What are parallel computations?
Parallel computations are carried out simultaneously. Large problems can be broken down into smaller ones that can all be solved simultaneously. Used to speed up calculations. Peach is used to conduct parallel computing across multiple cores.
What is a small memory footprint?
KDB has a small memory footprint as t does not take up a lot of RAM while running.
What is the Ticker-plants vanilla architecture? (tick.q)
Data Feed (Source) -> Tickerplant (Converts/Publishes) -> RDB (Current days data) -> HDB (Historical data) -> Gateway (UI to query)
What is meant by database maintenance (dbmaint.q)?
Dbmaint.q contains utility functions for maintenance of partitioned tables. It can be used to make table schema changes, adding columns renaming columns and changing types etc.
How is data stored in the feed handler?
Converts compiled language into column-oriented rows.
How is data stored in the ticker plant?
Converts column-oriented rows into Q tables, time and sym as their first column with grouped attribute applied to the sym columns.
How is data stored in the real time database?
Stores Q tables, time and sym as their first column with grouped attribute applied to the sym columns.
How is data stored in the HDB?
Saves down the Q tables as partitioned tables with parted attributes on their sym column.
What is a splayed table?
Used when a full table is too large to fit into memory. Saved by directory set .Q.en [directory of sym file; table name]. Each column is saved in a seperate file under the same name as the column name. Each column is a vector of corresponding type as the Q table.
What is a partitioned table?
A partitioned database is structured as a series of partitions each of which contain a splayed table of their own.
What is a segmented table?
A segmented table is used when a partitioned table becomes too large to exist on one storage device, so it is segmented across different storage locations. Data retrieval across multiple locations can be enabled with parallel computing in Q also. Sym and Par.txt will exist in the root directory.
What are the attributes?
Grouped, Unique, Parted, Sorted
When to use #g grouped attribute?
Lists with no apparent structure, creates a dictionary that maps each value to a list of positions. Speeds up select queries with where clauses. Large memory overhead.
When to use #u unique attribute?
Distinct items/No repeated items. creates an internal hash map. Uses a large amount of memory. Speeds up searches such as distinct.
When to use #p parted attribute?
Items are contiguous. Applied to on disk sym columns. Small memory overhead. Creates an internal mapping of the position of the first instance of an item. Once the first instance is found within the internal map data retrieval from the table can skip many rows and be quick.
When to use #s sorted attribute?
On ascending data. No memory overhead. Allows for binary search.
What is enumeration?
Enumeration is saving all of the unique memory expensive values such as symbols to a corresponding less memory expensive number. They can be remapped to their original type using the sym file as an internal map.

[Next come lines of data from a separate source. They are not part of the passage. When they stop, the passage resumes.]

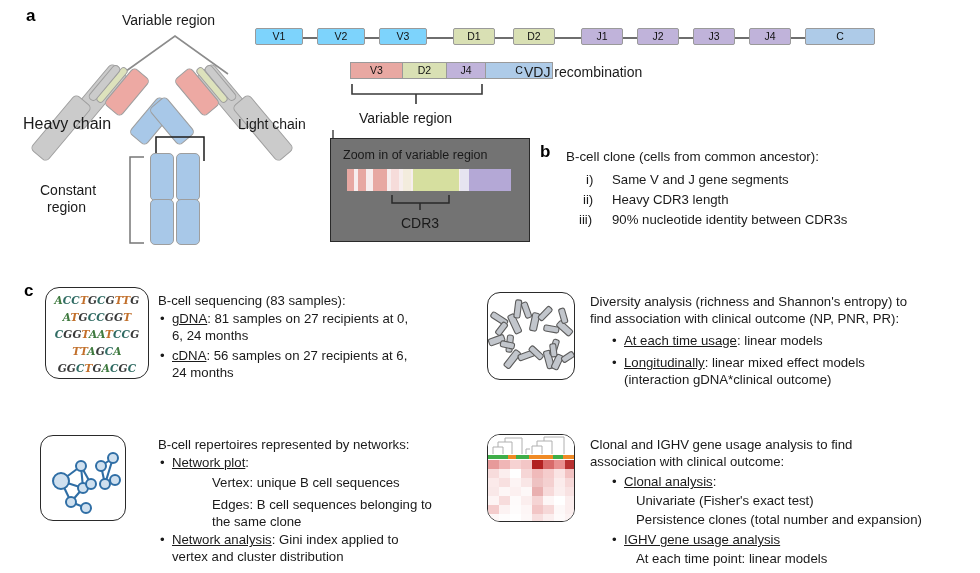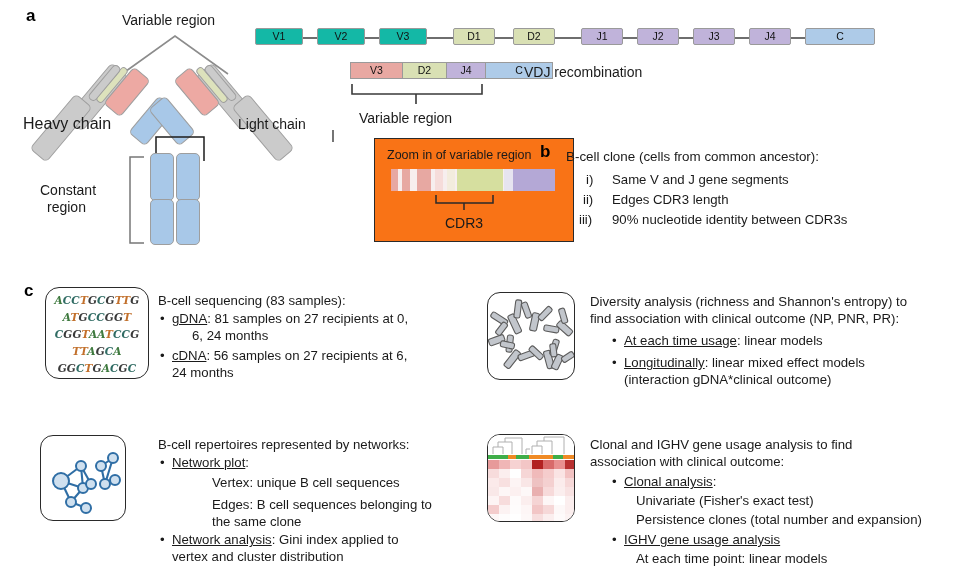"V1" .seg.v { background: #14b8a6 -> #7dd3fc }
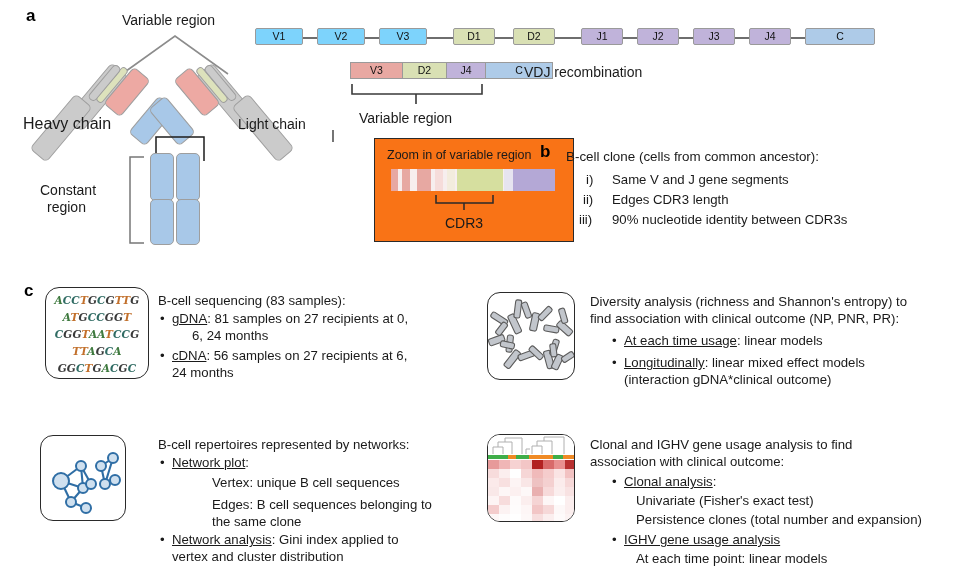"Zoom in of variable region" #zoom-box { background: #f97316 -> #737373; margin-left: 44px -> none }
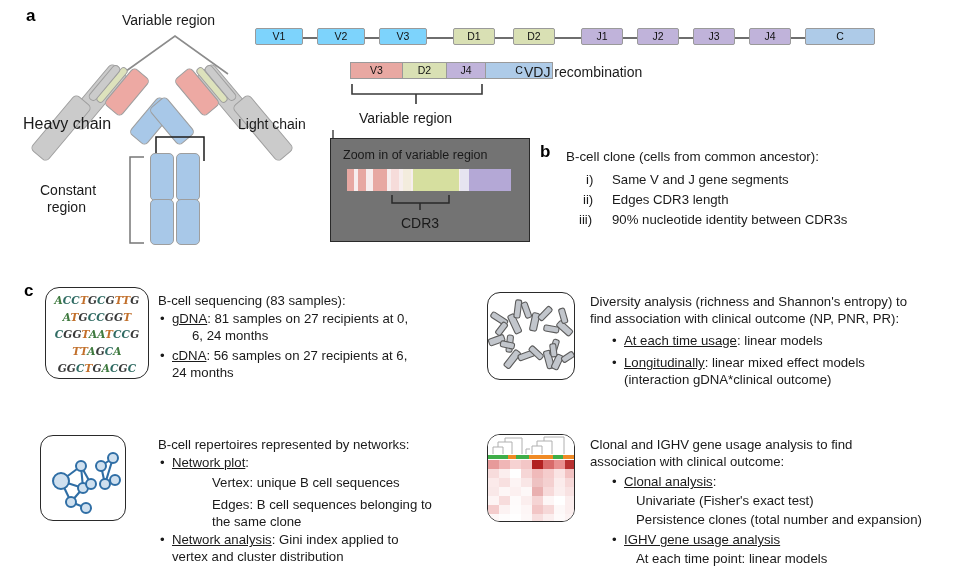"Edges CDR3 length" div.txt { text: Edges -> Heavy }
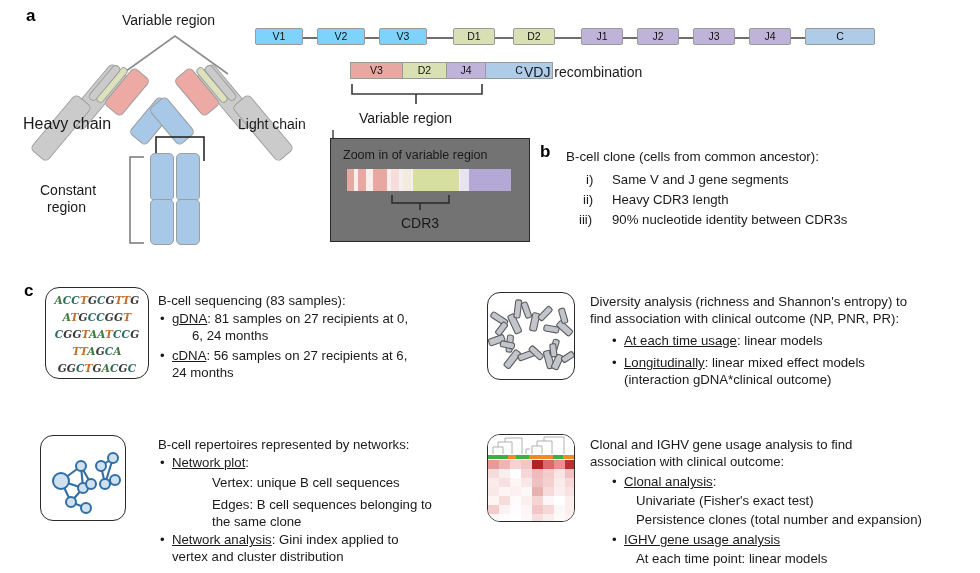"6, 24 months" div.txt { margin-left: 20px -> none }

What is multithreaded programming, each vs peach?
What is the purpose of the “.Q” namespace?
The .Q namespace contains utility objects for q programming.
What is the purpose of the “.Z” namespace?
The .z namespace contains environment variables and functions, and hooks for callbacks. Used with IPC. and for finding system info.
Name two other namespaces?
.j and .h
What is get used for?
Reading/Memory mapping a variable or kdb file. Returns its value. Often used to map columns of data from a splayed table into memory.
What is set used for?
Assign a value to a global variable or save an object as a file/directory. To splay a table: “dir set t/set[dir;t].
What is load used for?
Load binary data from a file/directory. Loads the file but does not return the contents until called on. rload is used to load a splayed table from a directory.